TASK PROMPT: The lines to copy are those in the records below that hold the word "http".

MATERIALS PROVIDED:
━━━
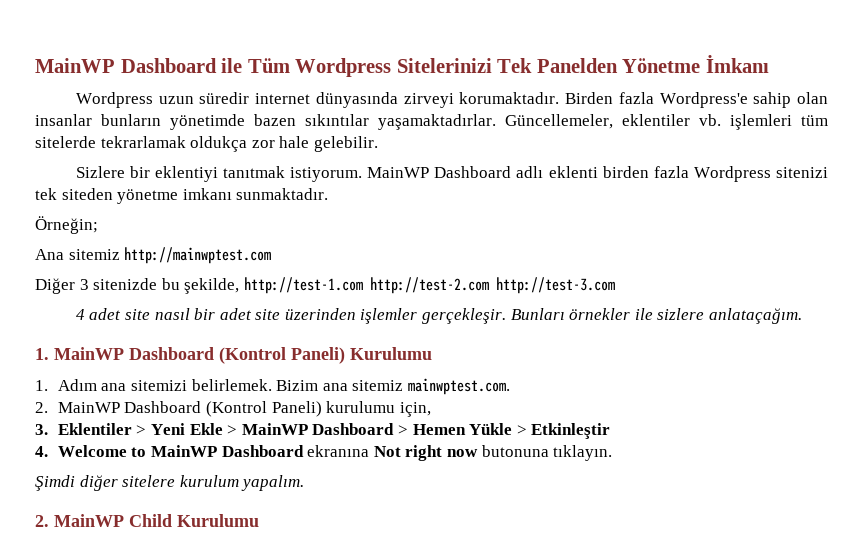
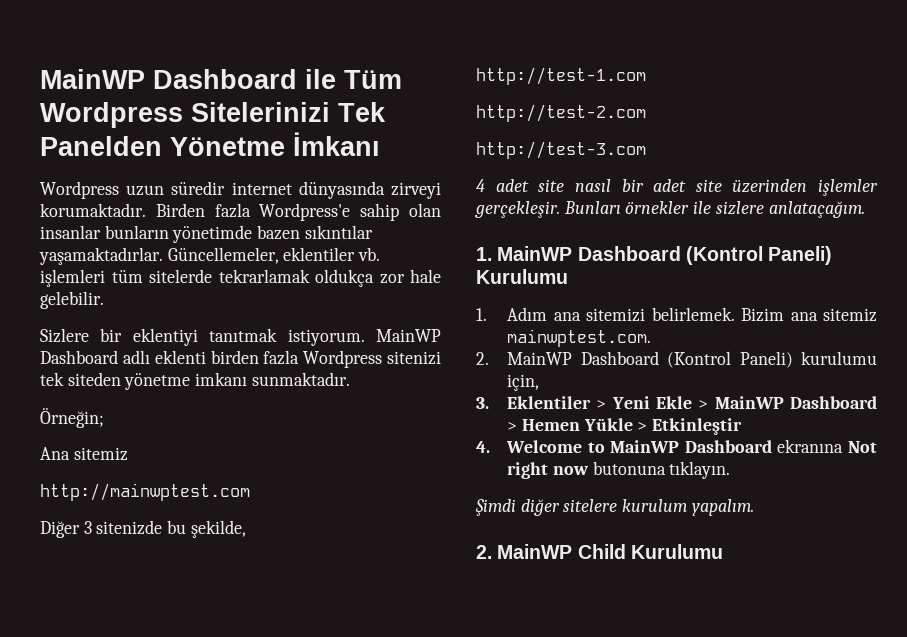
- Ana sitemiz http://mainwptest.com
+ Ana sitemiz
+ http://mainwptest.com
- Diğer 3 sitenizde bu şekilde, http://test-1.com http://test-2.com http://test-3.com
+ Diğer 3 sitenizde bu şekilde,
+ http://test-1.com
+ http://test-2.com
+ http://test-3.com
━━━
ANSWER TO THIS EXERCISE:
- Ana sitemiz http://mainwptest.com
+ http://mainwptest.com
- Diğer 3 sitenizde bu şekilde, http://test-1.com http://test-2.com http://test-3.com
+ http://test-1.com
+ http://test-2.com
+ http://test-3.com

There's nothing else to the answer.